Transposition du « PAQUET MARQUES » : Alors qu’il avait jusqu’au 14 janvier 2019 pour transposer la Directive (UE) 2015/2436, le Gouvernement a récemment lancé une consultation publique 

Directive (UE) 2015/2436 du Parlement Européen et du Conseil du 16 décembre 2015 rapprochant les législations des États membres sur les marques.

Le 15 décembre 2015, le Parlement européen adoptait la réforme dite « Paquet Marques » après plusieurs années de négociations, avec pour objectif de « mettre en place un marché intérieur performant » et de «  faciliter l’acquisition et la protection de marques au bénéfice de la croissance et de la compétitivité des entreprises européennes ».

A cette fin, le Paquet Marques comprenait l’adoption :

  • du Règlement (UE) 2015/2424 relatif à la marque de l’Union européenne, entré en vigueur le 23 mars 2016 et pleinement effectif à compter du 1er octobre 2017 ;
  • de la Directive 2015/2436 concernant les marques nationales.

C’est ce dernier texte qui devait faire l’objet d’une transposition par chacun des Etats membres au plus tard le 14 janvier 2019, seule la mesure relative à la création d’une procédure administrative de déchéance ou de nullité bénéficiant d’un délai prolongé au 14 janvier 2023.

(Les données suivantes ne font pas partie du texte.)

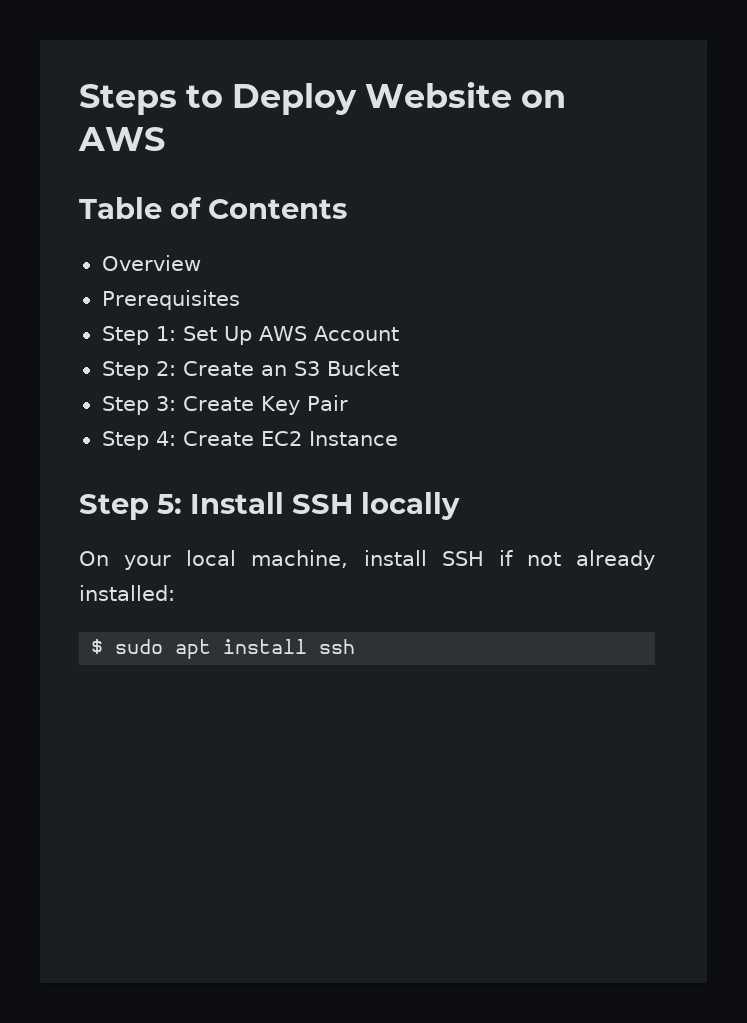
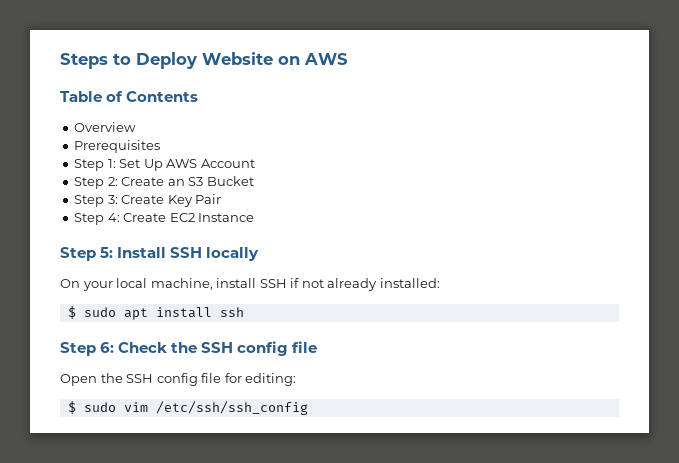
+ Step 6: Check the SSH config file
+ Open the SSH config file for editing:
+ $ sudo vim /etc/ssh/ssh_config

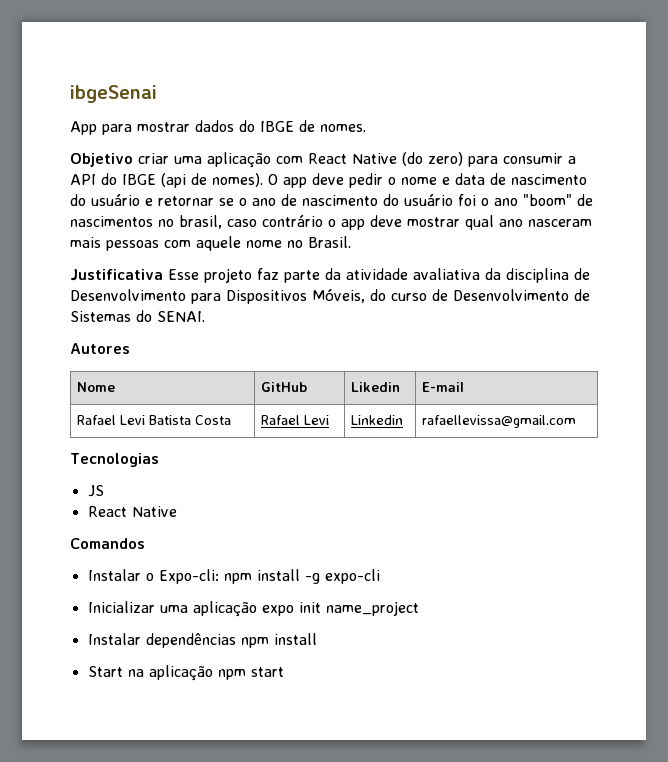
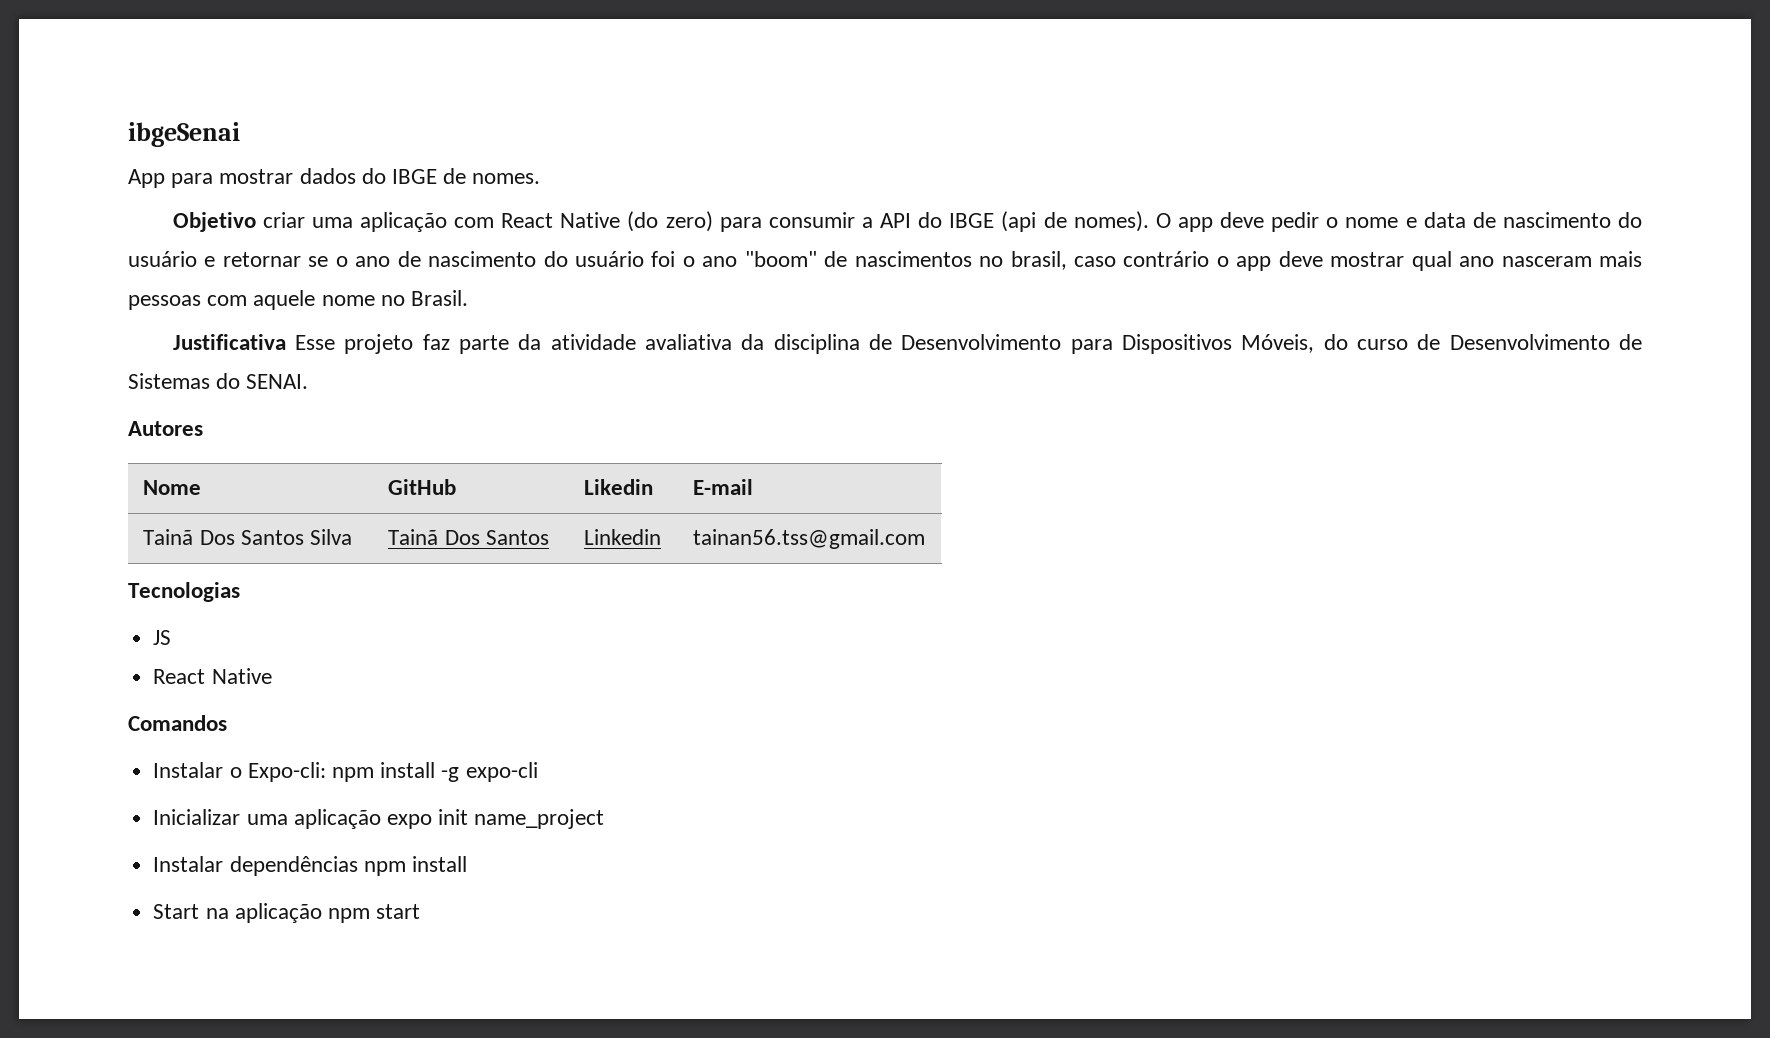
- Rafael Levi Batista Costa | Rafael Levi | Linkedin | rafaellevissa@gmail.com
+ Tainã Dos Santos Silva | Tainã Dos Santos | Linkedin | tainan56.tss@gmail.com

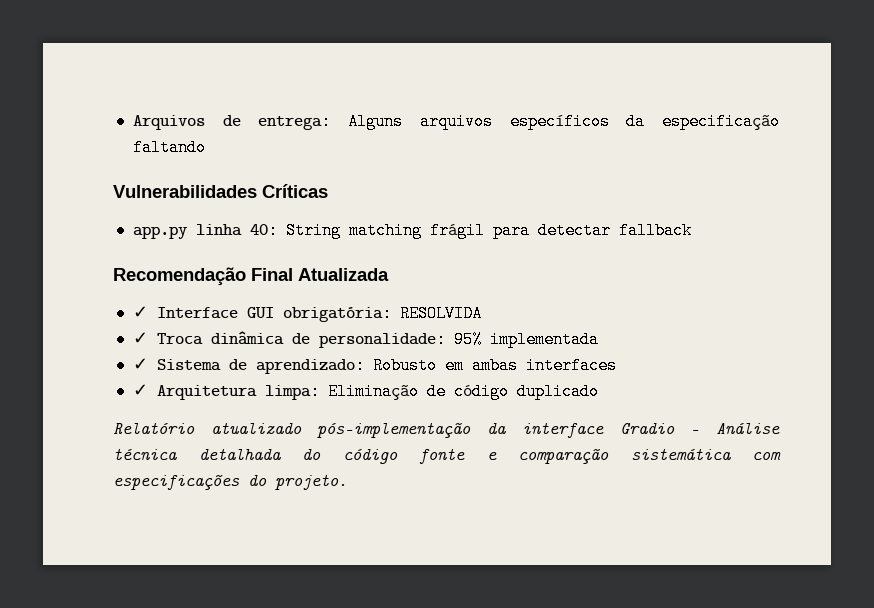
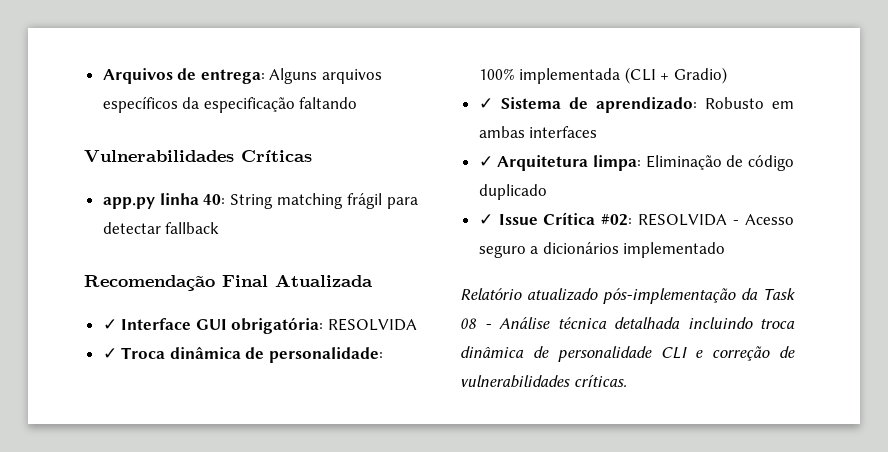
- ✓ Troca dinâmica de personalidade: 95% implementada
+ ✓ Troca dinâmica de personalidade: 100% implementada (CLI + Gradio)
+ ✓ Issue Crítica #02: RESOLVIDA - Acesso seguro a dicionários implementado
- Relatório atualizado pós-implementação da interface Gradio - Análise técnica detalhada do código fonte e comparação sistemática com especificações do projeto.
+ Relatório atualizado pós-implementação da Task 08 - Análise técnica detalhada incluindo troca dinâmica de personalidade CLI e correção de vulnerabilidades críticas.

Plus précisément, l’article 54 de la Directive prévoit expressément que les Etats membres devaient transposer les articles 3 à 6, 8 à 14, 16 à 18, 22 à 39, 41 et 43 à 50 au plus tard le 14 janvier 2019. Ces articles avaient notamment pour objet de mettre en place :

  • l’ajout de motifs de refus ou de nullité (par exemple, en présence de mentions traditionnelles pour les vins ou encore des spécialités traditionnelles garanties) ;
  • la suppression de l’exigence d’une représentation graphique de la marque ;
  • l’élargissement de la procédure d’opposition , notamment avec la possibilité pour un titulaire de droits d’invoquer plusieurs marques dans le cadre d’une seule et unique opposition ;
  • l’instauration d’un système de paiement d’une taxe par classe au lieu du système actuel au forfait de 3 classes.

Il est important de rappeler qu’à défaut d’être transposées dans les temps impartis par la législation européenne, la Cour de justice de l’Union européenne reconnait aux directives, lorsqu’elles sont suffisamment claires, précises et inconditionnelles, un effet direct dans les droits nationaux. Dès lors, un justiciable pourrait en théorie tenter d’obtenir devant les instances européennes l’application de la Directive à sa situation particulière, même s’il apparait difficile de mettre en œuvre ladite Directive en pratique pour certaines dispositions.

A ce jour, plusieurs Etats membres n’ont pas transposé la Directive, parmi lesquelles la France, les Pays-Bas ou encore la Grèce.

La France s’est toutefois engagée sur le chemin de la transposition avec le projet de loi PACTE, lequel contient un article 69 habilitant le Gouvernement à légiférer par voie d’ordonnance afin d’assurer la transposition de la Directive dans un délai de 6 mois.

Le Gouvernement a lancé le 15 février dernier une consultation publique sur un premier projet de texte. Les résultats de cette consultation sont à l’étude, notamment sur la question très controversée de la compétence exclusive de l’INPI sur les procédures de nullité et de déchéance de marques.